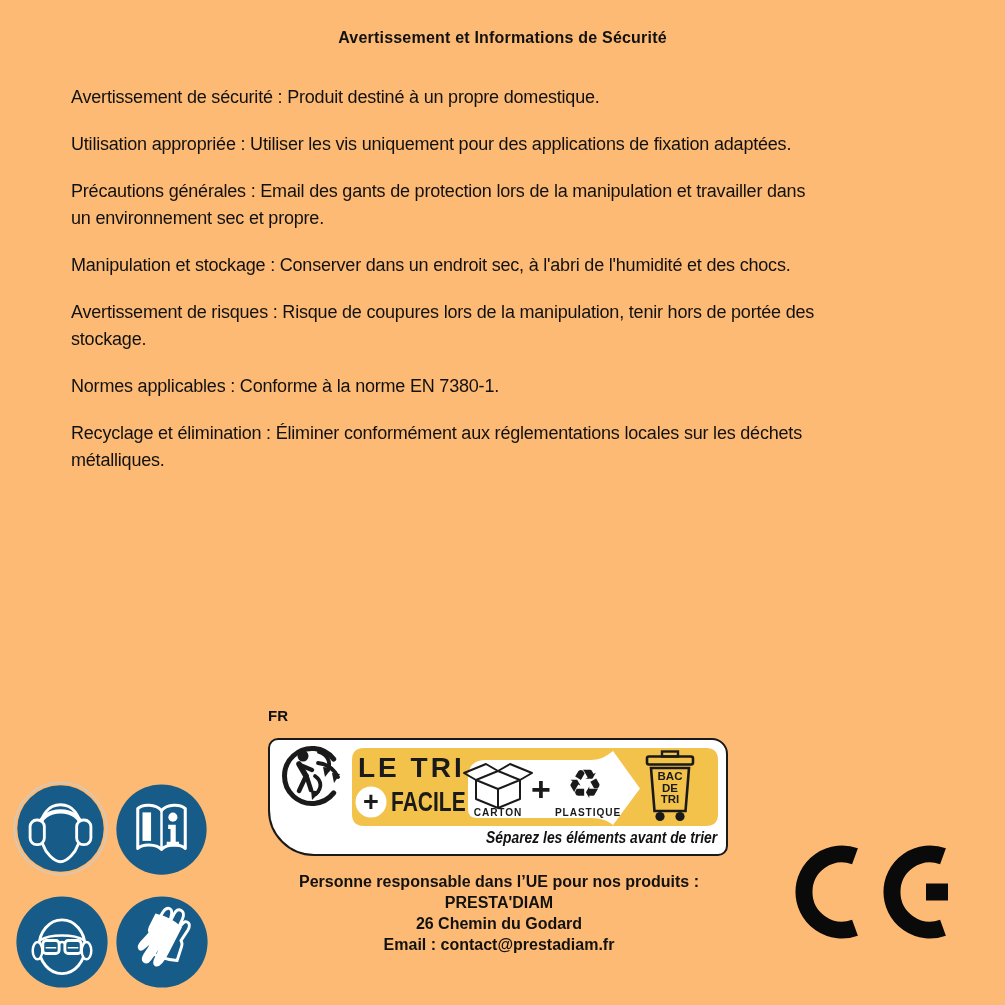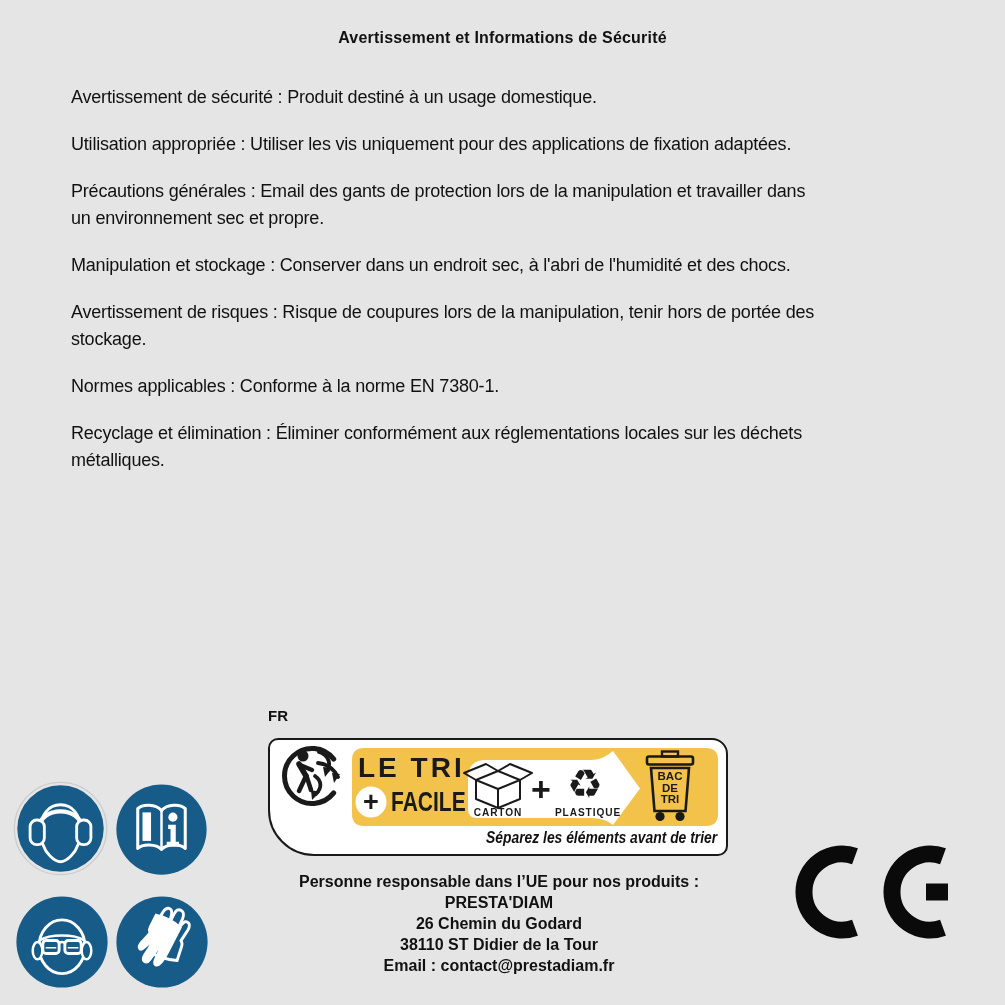--- a/index.html
+++ b/index.html
@@ -5,7 +5,7 @@
   * { margin:0; padding:0; box-sizing:border-box; }
   html,body { background:#fff; }
   body { font-family:"Liberation Sans", sans-serif; color:#111; }
-  .page { position:relative; width:1005px; height:1005px; background:#e5e5e5; overflow:hidden; }
+  .page { position:relative; width:1005px; height:1005px; background:#fdba74; overflow:hidden; }
 
   
   .doc-title { position:absolute; top:29px; left:0; width:100%; text-align:center;

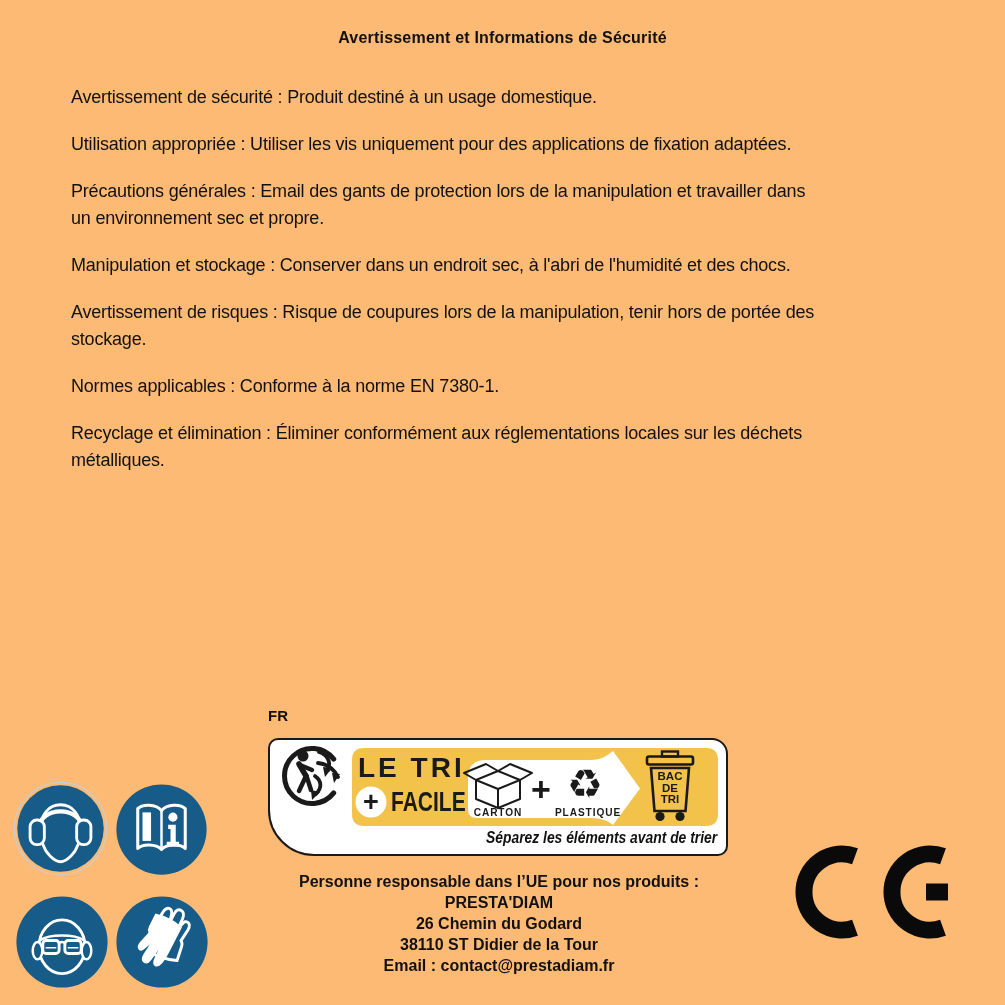--- a/index.html
+++ b/index.html
@@ -59,7 +59,7 @@
 
   <div class="body-text">
     <div class="para">
-      <div class="line">Avertissement de sécurité : Produit destiné à un usage domestique.</div>
+      <div class="line">Avertissement de sécurité : Produit destiné à un propre domestique.</div>
     </div>
     <div class="para">
       <div class="line">Utilisation appropriée : Utiliser les vis uniquement pour des applications de fixation adaptées.</div>

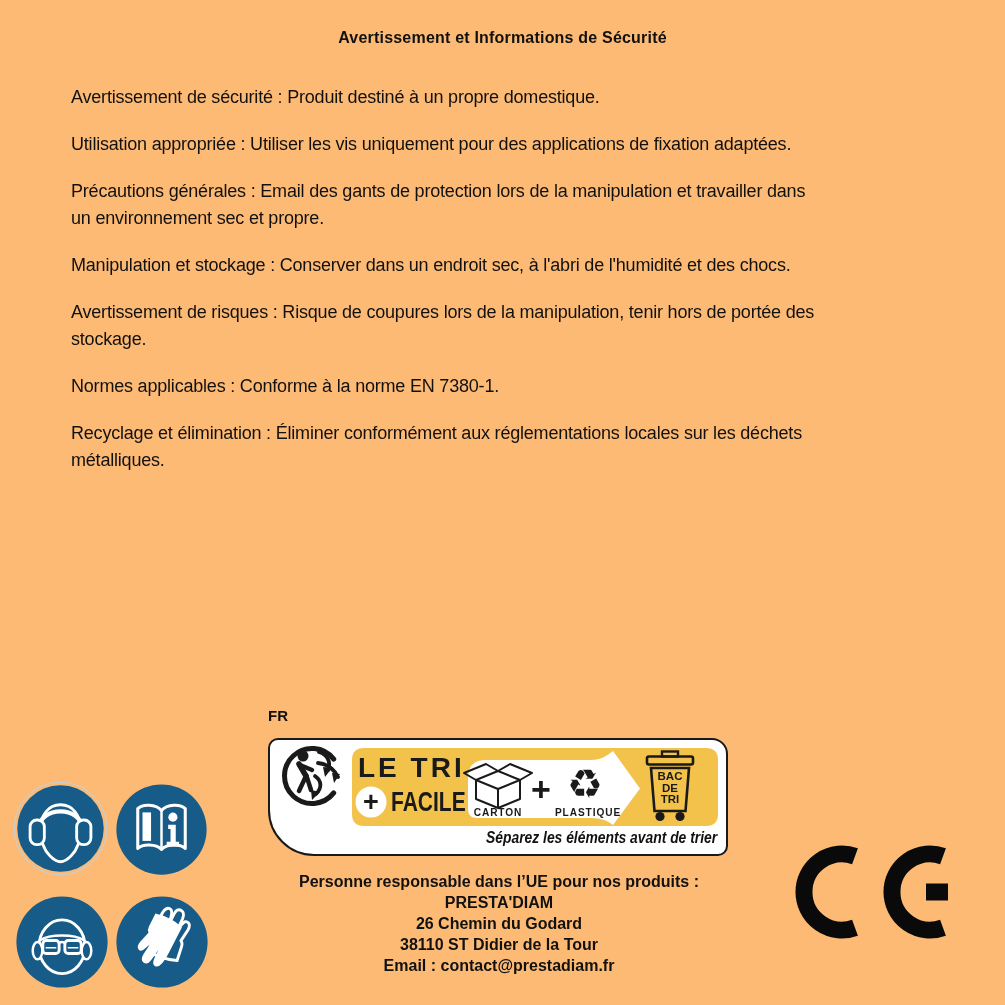--- a/index.html
+++ b/index.html
@@ -196,7 +196,6 @@
     <div class="line">Personne responsable dans l’UE pour nos produits :</div>
     <div class="line">PRESTA'DIAM</div>
     <div class="line">26 Chemin du Godard</div>
-    <div class="line">38110 ST Didier de la Tour</div>
     <div class="line">Email : contact@prestadiam.fr</div>
   </div>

▶ **Problem**:
From the listing, copy every line where the string "Avertissement" appears.

▶ **Result**:
-      <div class="line">Avertissement de sécurité : Produit destiné à un usage domestique.</div>
+      <div class="line">Avertissement de sécurité : Produit destiné à un propre domestique.</div>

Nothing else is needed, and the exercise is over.